Web page revision data:
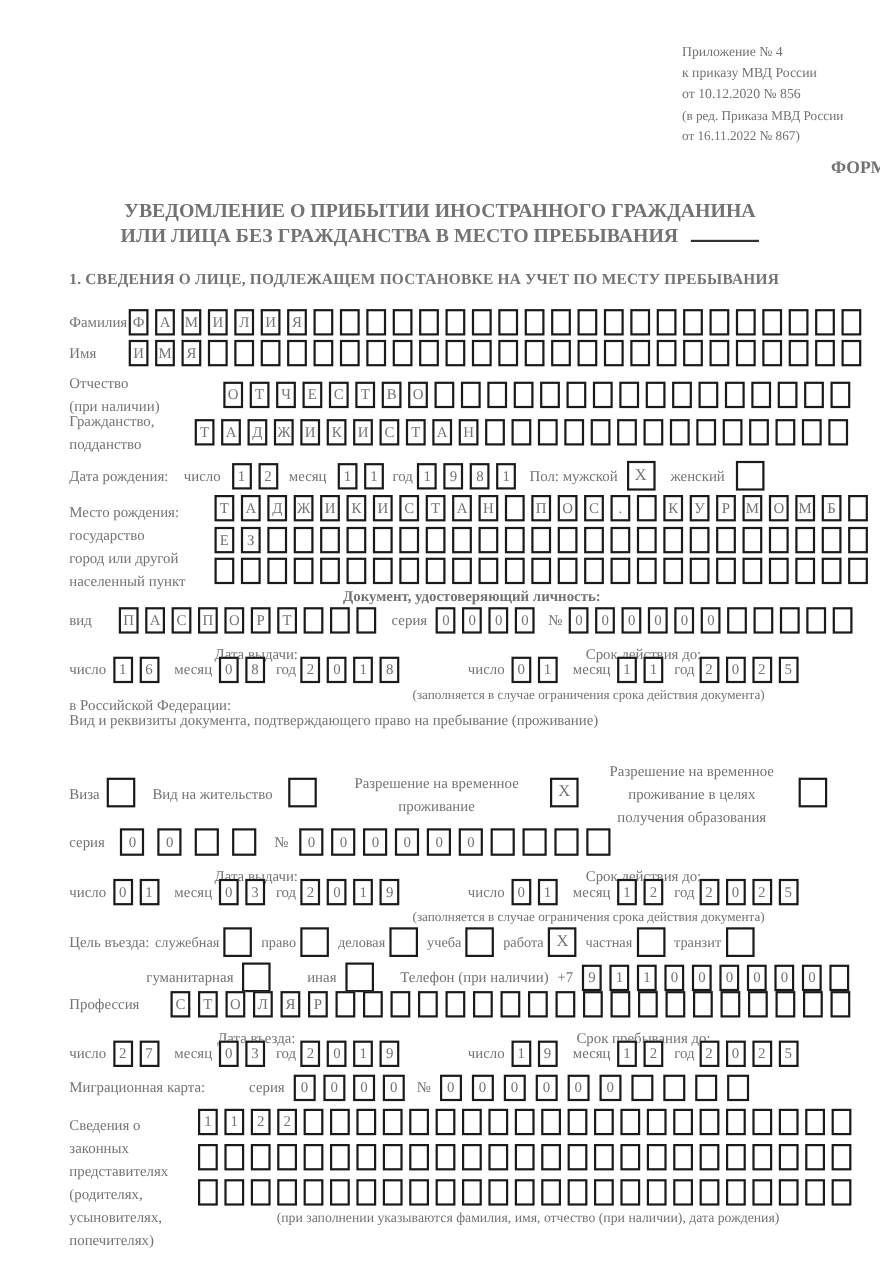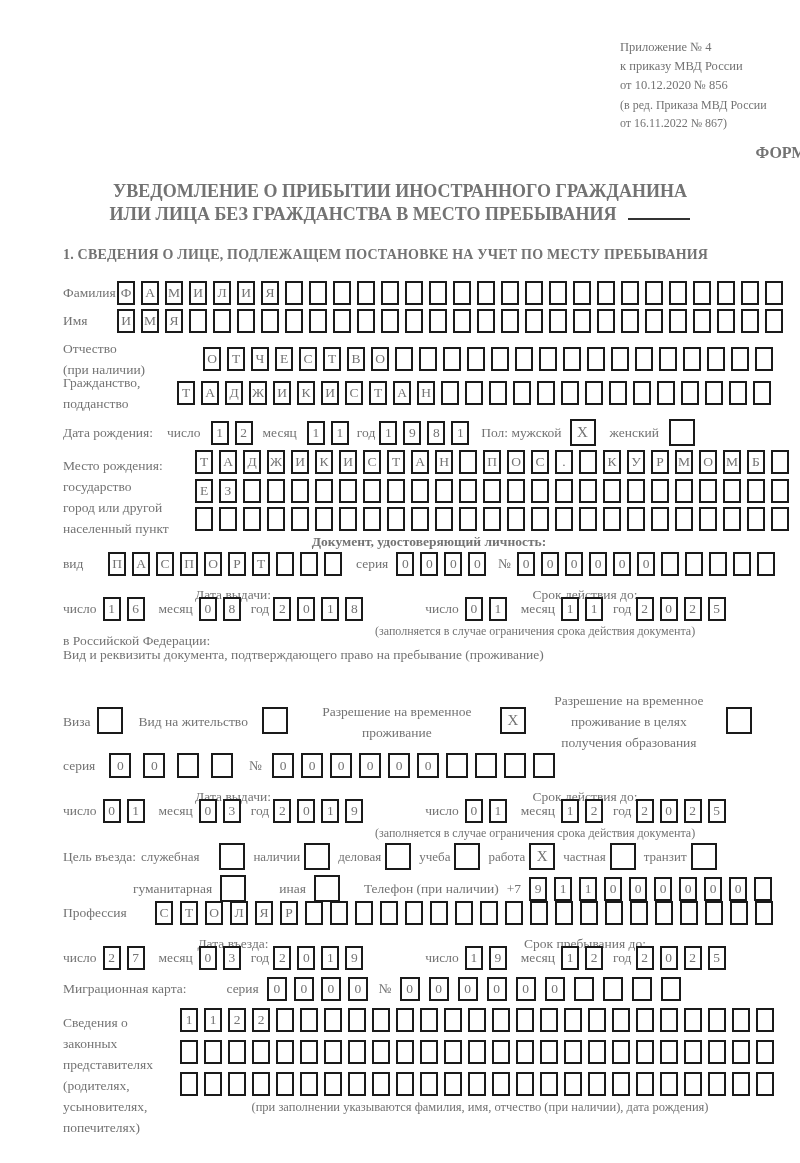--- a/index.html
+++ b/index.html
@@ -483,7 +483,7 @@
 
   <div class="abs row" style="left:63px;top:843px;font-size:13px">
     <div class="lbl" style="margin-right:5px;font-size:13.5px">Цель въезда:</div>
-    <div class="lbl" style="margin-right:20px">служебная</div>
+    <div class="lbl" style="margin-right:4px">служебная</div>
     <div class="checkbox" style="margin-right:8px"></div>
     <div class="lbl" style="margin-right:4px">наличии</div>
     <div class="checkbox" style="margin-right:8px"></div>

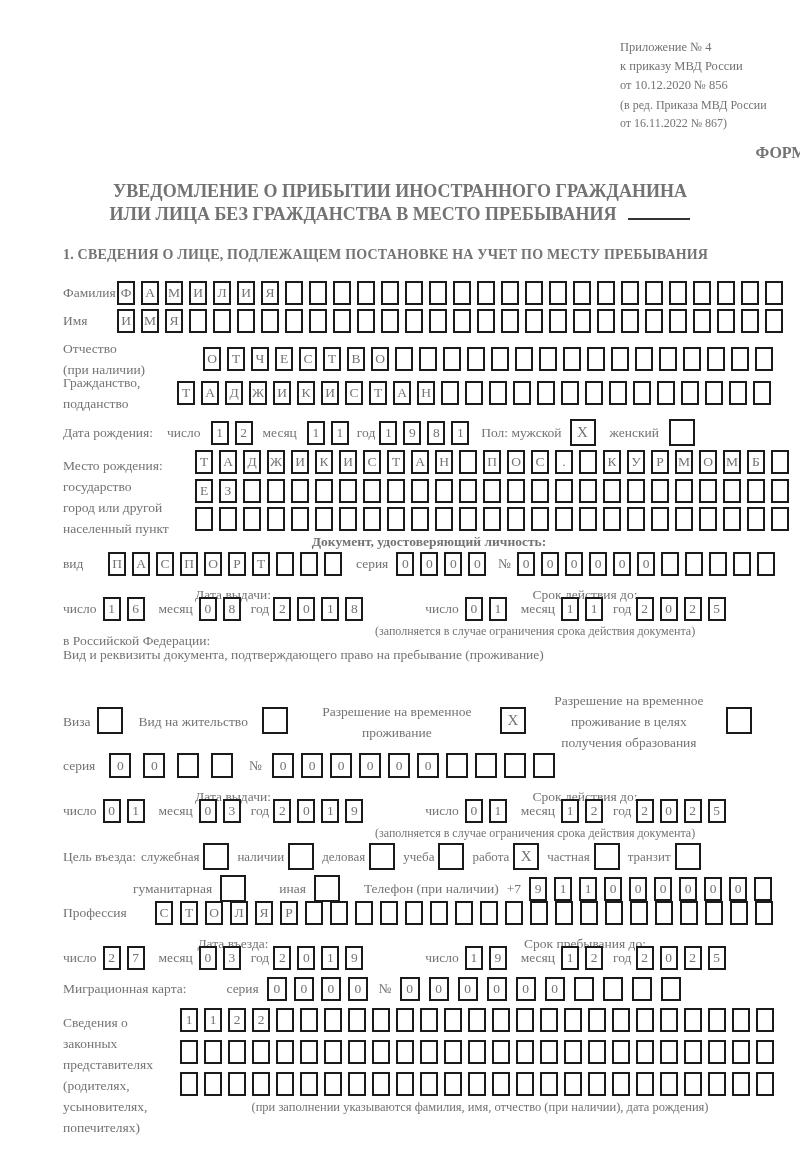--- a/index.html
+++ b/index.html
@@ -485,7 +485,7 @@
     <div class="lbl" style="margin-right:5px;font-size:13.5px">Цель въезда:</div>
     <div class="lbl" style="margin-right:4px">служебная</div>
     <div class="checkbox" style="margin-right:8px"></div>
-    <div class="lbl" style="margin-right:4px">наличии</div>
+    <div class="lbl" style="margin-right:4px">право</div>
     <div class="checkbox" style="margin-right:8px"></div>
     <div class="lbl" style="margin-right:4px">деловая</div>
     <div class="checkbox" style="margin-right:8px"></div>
==
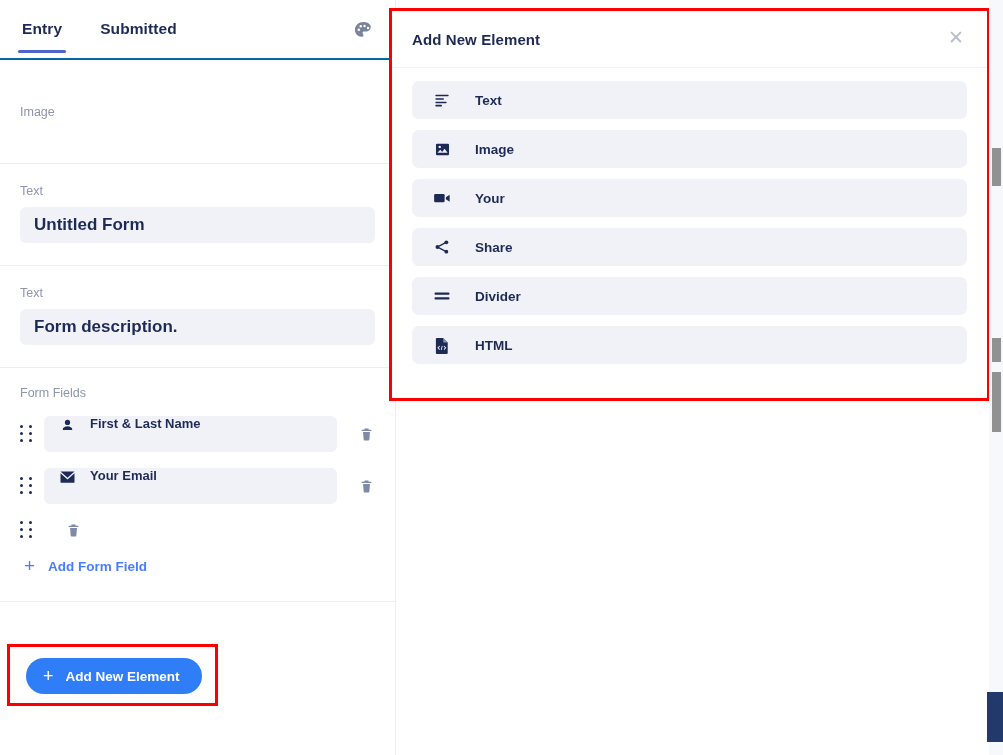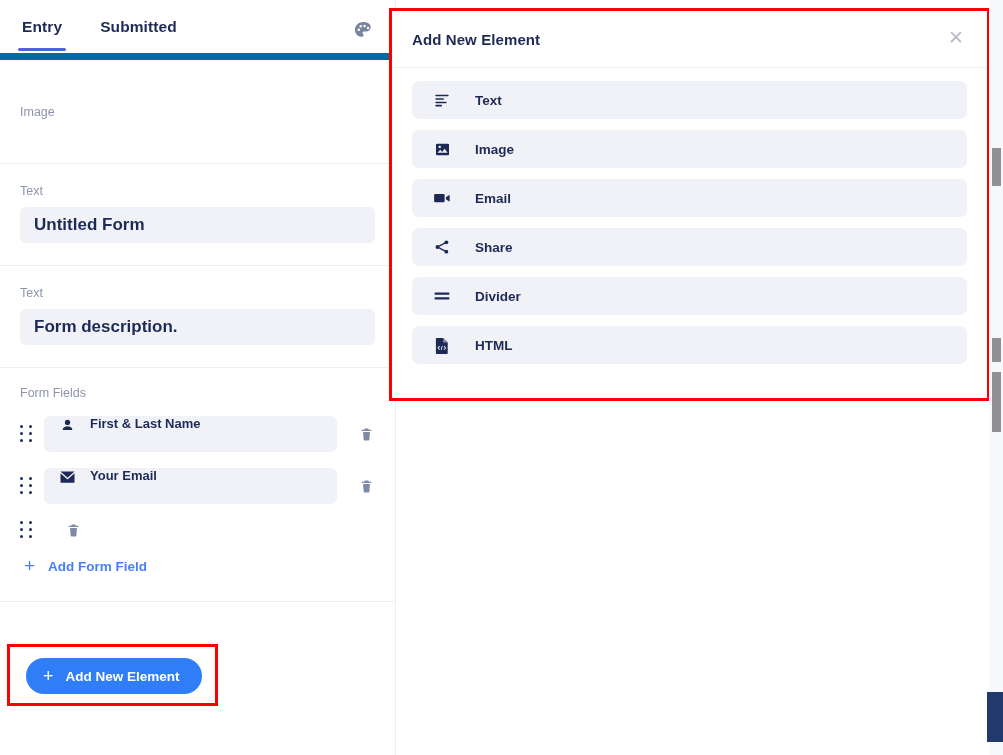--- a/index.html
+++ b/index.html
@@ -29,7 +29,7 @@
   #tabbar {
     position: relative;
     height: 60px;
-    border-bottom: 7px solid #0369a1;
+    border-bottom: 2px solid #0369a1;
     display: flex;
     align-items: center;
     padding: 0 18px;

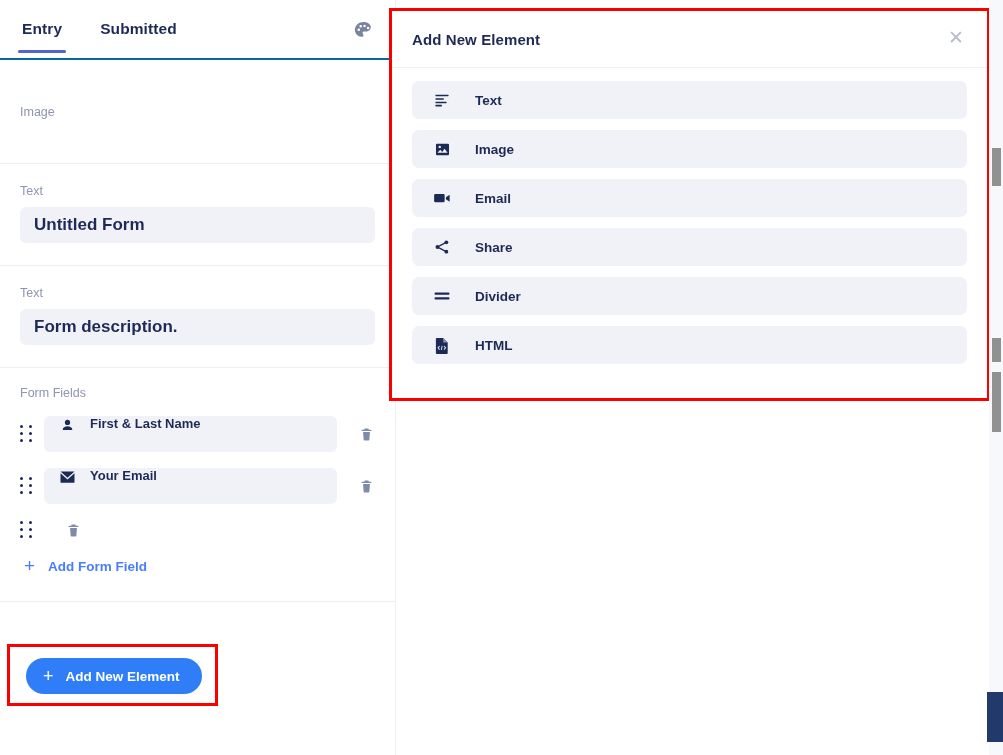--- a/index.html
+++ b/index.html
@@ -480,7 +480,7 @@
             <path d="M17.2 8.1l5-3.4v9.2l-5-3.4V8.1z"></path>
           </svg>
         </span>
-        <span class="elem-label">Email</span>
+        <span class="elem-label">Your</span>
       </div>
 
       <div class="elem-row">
...
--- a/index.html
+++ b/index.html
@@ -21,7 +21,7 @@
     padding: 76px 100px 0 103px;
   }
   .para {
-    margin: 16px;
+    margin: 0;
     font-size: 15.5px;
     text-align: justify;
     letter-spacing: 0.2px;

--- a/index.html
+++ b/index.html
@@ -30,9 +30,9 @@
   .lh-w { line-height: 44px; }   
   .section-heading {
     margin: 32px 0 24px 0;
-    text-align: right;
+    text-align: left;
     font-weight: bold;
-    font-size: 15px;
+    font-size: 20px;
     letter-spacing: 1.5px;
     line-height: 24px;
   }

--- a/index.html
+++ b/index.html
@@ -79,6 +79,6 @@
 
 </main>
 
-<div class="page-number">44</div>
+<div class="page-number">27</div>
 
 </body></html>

Task description:
Search the records for the string "font" and report each line that has it.

Task result:
   <div class="abs row" style="left:63px;top:843px;font-size:13px">
     <div class="lbl" style="margin-right:5px;font-size:13.5px">Цель въезда:</div>
     <div class="lbl" style="margin-right:5px;font-size:13.5px">Цель въезда:</div>
     font-size: 15.5px;
     font-weight: bold;
-    font-size: 15px;
+    font-size: 20px;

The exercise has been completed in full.